P.S. As I was posting this, I noticed your comment. Maybe I'm not too far out? The idea of the plate representing a person 'not in the swim' helps to explain some more details of the poem. It's not an easy poem, but there's definitely an idea there.

hailfabio at 15:31 on 03 July 2007  Report this post
Yes you spotted it James, I tried to capture an idea here - I think I half got it. In the way we assume that objects like plates don't have feelings (well we know they don't) but sometimes we assume people don't have feelings or are happy when they're not - that's the kind of thing I was getting at here.

Food slips off - Kind off like when you have a relationship or someone's attention and it tends to slip away.

Editing......

Thanks
Stephen

hailfabio at 15:41 on 03 July 2007  Report this post
What you think now?

James Graham at 22:16 on 04 July 2007  Report this post
For me everything from the 6th line to the end is fine, the last lines improved a lot with 'waiting in darkness', the new way of talking about the crumbs, and the new idea about boiling water. Especially those last lines, which do away with the need for your original last lines. They're less direct and more suggestive, but they make the human symbolism of the plate just as clear, and in a more interesting way.

In the opening lines I think you should go back to talking about the pretty pattern round the edge. 'Behold its beauty' sounds old-fashioned and a bit over the top.
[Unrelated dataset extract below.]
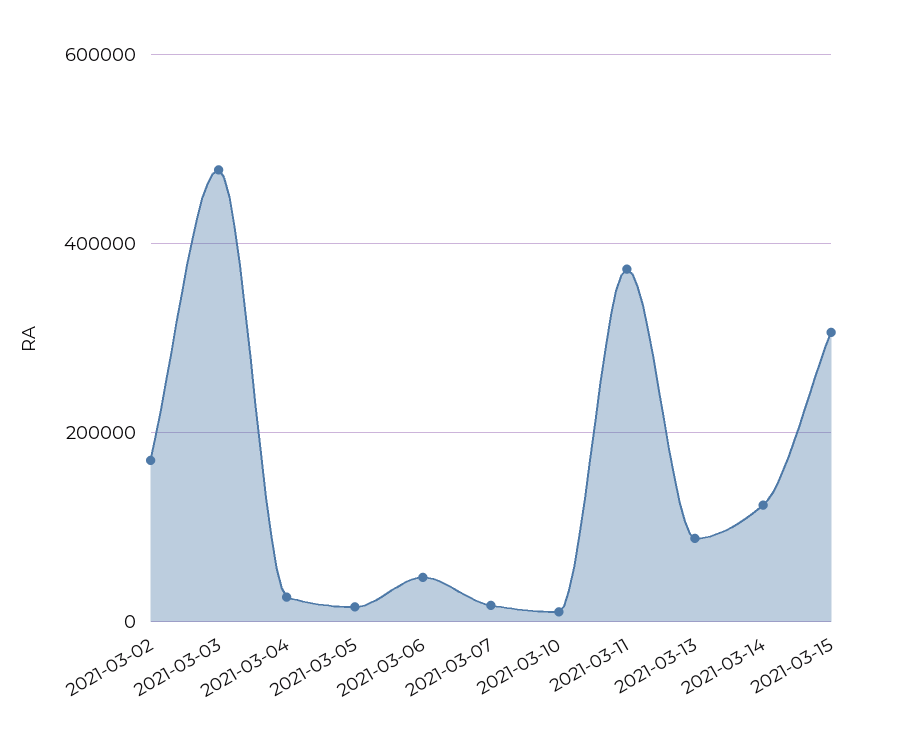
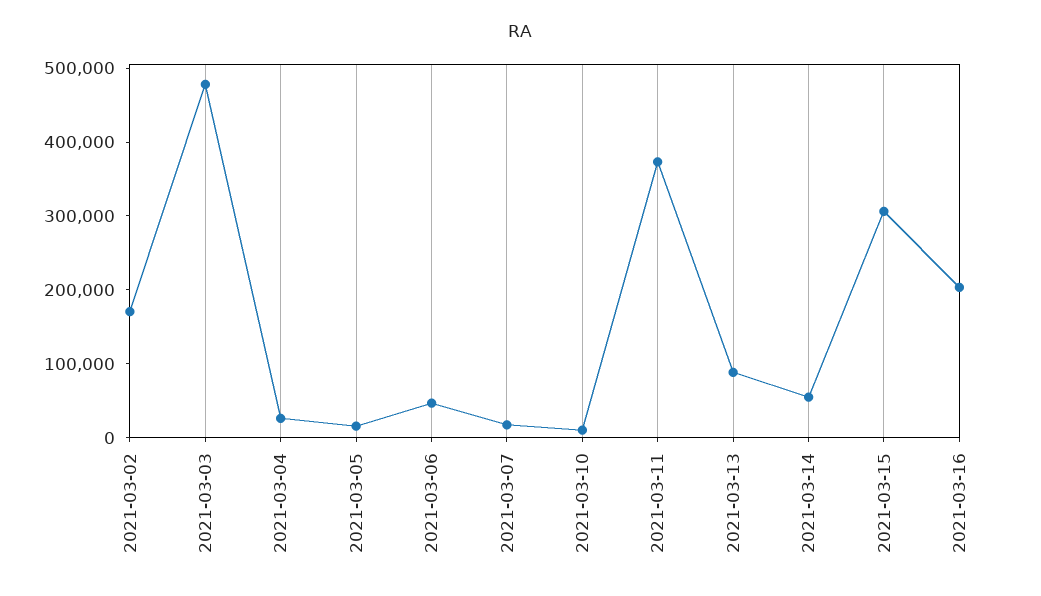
2021-03-14: 120000 -> 60000
2021-03-16: none -> 200000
I'm not sure myself about the second line, why the size of the plate is so important.

There's a plate.
It has a pretty pattern
round the edge
but that doesn't hide
the scratches

- those lines seem to fit like jigsaw pieces, they just follow naturally one after the other.

Another thought - I wonder if somehow we could be more aware of the poem's speaker actually sitting down, alone, to eat from this plate? Some such opening lines as 'There's a table,/ and me,/ and a plate'. 'I sit down yet again/
with my plate'. Something like that could make the connection between the plate and the person even clearer, by putting it in a context.

James.

Okkervil at 14:58 on 12 July 2007  Report this post
I think this works fine, now. I'm aware I'm coming to it a little late, and so have missed previous incarnations, but this version seems very clear. The enigmatic tone of a riddle gives enough away by the end to make perfect sense. The idea of the 'best china' feeling neglected as a result of the value put upon it is intriguing.
I still think it could benefit from tidying (I wondered if 'though' was a little in the wrong place) but as the story is strong, there's not lots to worry about. It's original, I really enjoyed it.




hailfabio at 15:08 on 12 July 2007  Report this post
Thanks for commenting.

Glad its clearer now, and I'm glad you found it origional as much of my work is unintentionally recycled ideas.

Yes I think 'though' is out of place too.